Different Ways to Own Property

If you own a home, be sure that you understand how you own it; in other words, the way that you legally hold title to it. This is very important, because if you own your home with someone else, the form of the title affects who would take ownership of it upon your death.

If you don't know how you own your house, you're certainly not alone. Many people don't remember what they put on the forms when they were signing that encyclopedia-sized stack of papers at loan closing. To find out, look for the grant deed that transferred legal ownership of your house from the former owner to you. If you can't find your grant deed, don't panic – just read the tips below. If you run across something called a Deed of Trust in your stack of homeowner documents, that's not what you're looking for. The Deed of Trust is what gives your lender the legal right to repossess your property if you don't pay off the loan.

If you can't find a copy of your grant deed anywhere, ordering a duplicate is easy. Once the deed has been recorded (in other words, filed with the county land records office after the property sale is completed), it becomes public record. You can order yours from the county in which your home is located for a nominal fee. Title companies can also order deeds for you, but they often charge a bit more than if you contact the county directly.

Once you've got your deed in hand, look to see how it states that you own the property. Each type describes how the people on the deed share ownership and affects what happens if one of them dies. Listed here are examples of what you might find:

  • Jim, as his sole and separate property (SP)
  • Jim and Sue, husband and wife, as joint tenants (JTWROS)
  • Jim and Sue, husband and wife, as community property (CP)
  • Jim and Sue, husband and wife, as community property with right of survivorship (CPWROS)
  • Jim and Sue, husband and wife, tenancy by the entirety (TBE)
  • Jim, Sue, and Martha, as tenants in common (TIC)

Their explanations:

Separate property. If you own the property separately, it usually means that the property is yours to give away at death to whomever you wish. However, in community property states (Arizona, California, Idaho, Nevada, New Mexico, Washington, and Wisconsin), a spouse may own a share of the property, even though only the other spouse's name is on the deed itself, if wages earned during the marriage were used to pay off the mortgage or make improvements to the property.

Joint tenancy. The most common way for couples to own property is as joint tenants. This means that they each person owns an equal share in the property. If one owner dies, the survivor will then own the entire property by "right of survivorship." The surviving joint tenant receives the property automatically; property owned in this manner cannot be left to others by a will or trust, which allows the surviving joint tenant to avoid the probate process altogether.

Community property. In community property states, married couples (and registered domestic partners as well) can take ownership as community property. They will each own a half-interest in the property. Unlike joint tenants, the owners can pass their halves by will or trust upon their death.

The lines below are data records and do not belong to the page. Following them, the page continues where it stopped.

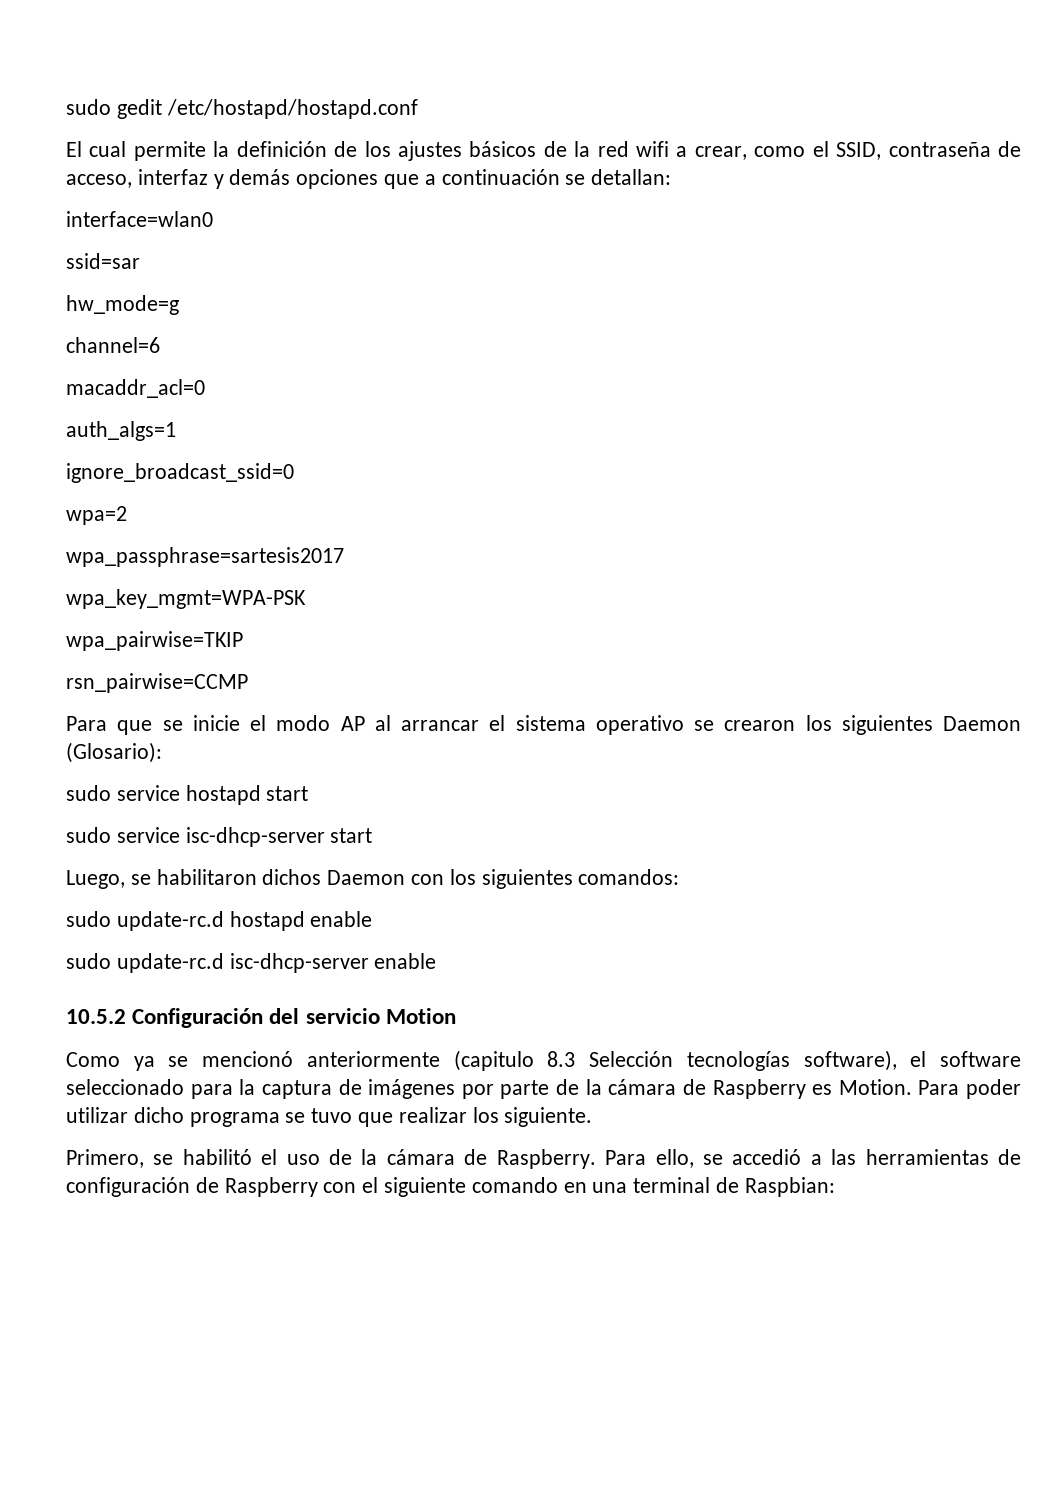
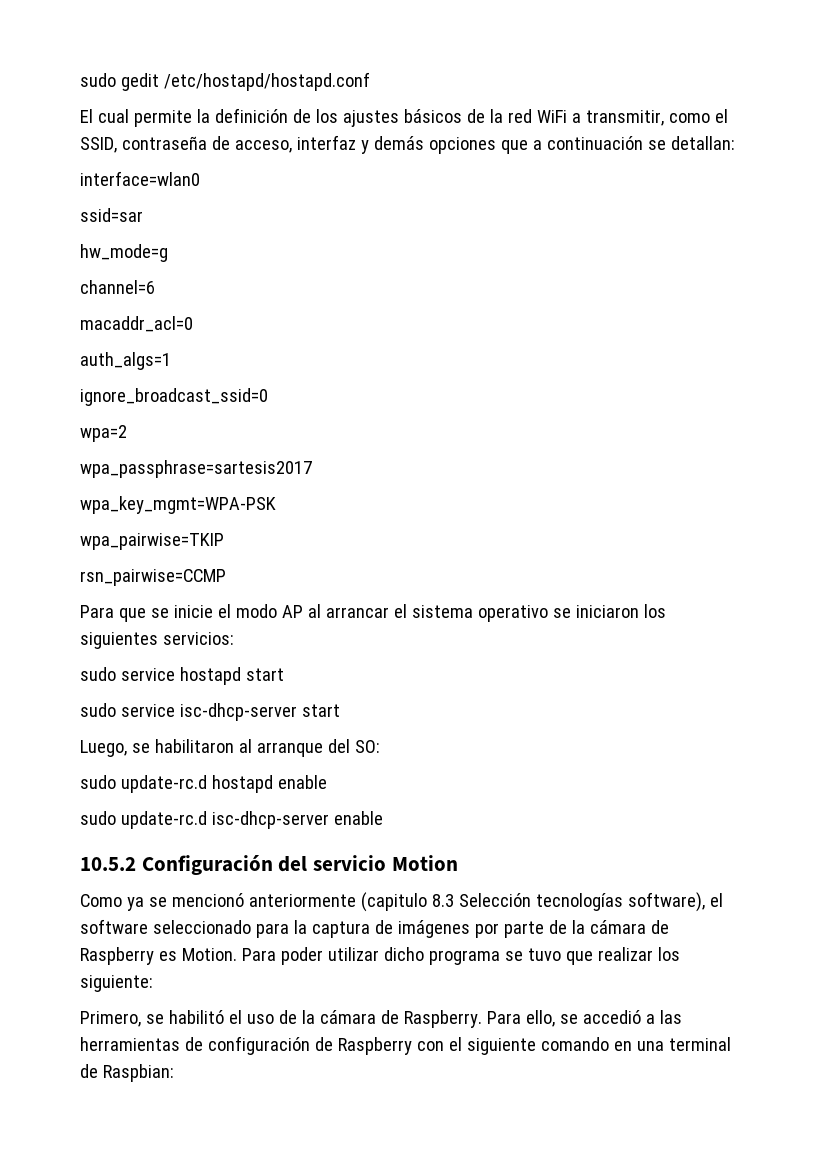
- El cual permite la definición de los ajustes básicos de la red wifi a crear, como el SSID, contraseña de acceso, interfaz y demás opciones que a continuación se detallan:
+ El cual permite la definición de los ajustes básicos de la red WiFi a transmitir, como el SSID, contraseña de acceso, interfaz y demás opciones que a continuación se detallan:
- Para que se inicie el modo AP al arrancar el sistema operativo se crearon los siguientes Daemon (Glosario):
+ Para que se inicie el modo AP al arrancar el sistema operativo se iniciaron los siguientes servicios:
- Luego, se habilitaron dichos Daemon con los siguientes comandos:
+ Luego, se habilitaron al arranque del SO:
- Para poder utilizar dicho programa se tuvo que realizar los siguiente.
+ Para poder utilizar dicho programa se tuvo que realizar los siguiente:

Community property with right of survivorship. Certain states allow married couples (and registered domestic partners) to own property as community property with right of survivorship. Under this form of ownership, if one of them dies, the survivor automatically owns the entire property by right of survivorship without a probate proceeding.

Tenancy by the entirety. In about half the states, married couples (and in some states, registered domestic partners) can own property as tenants by the entirety. Like joint tenancy, this form of ownership means that the surviving spouse or partner owns the entire property, without going through probate.

Tenancy in common. Multiple owners can be listed as tenants in common. These owners can divide their interests in unequally (for instance, one person can own 80% and another 20%), and each owner can pass his or her interest by will or trust at death.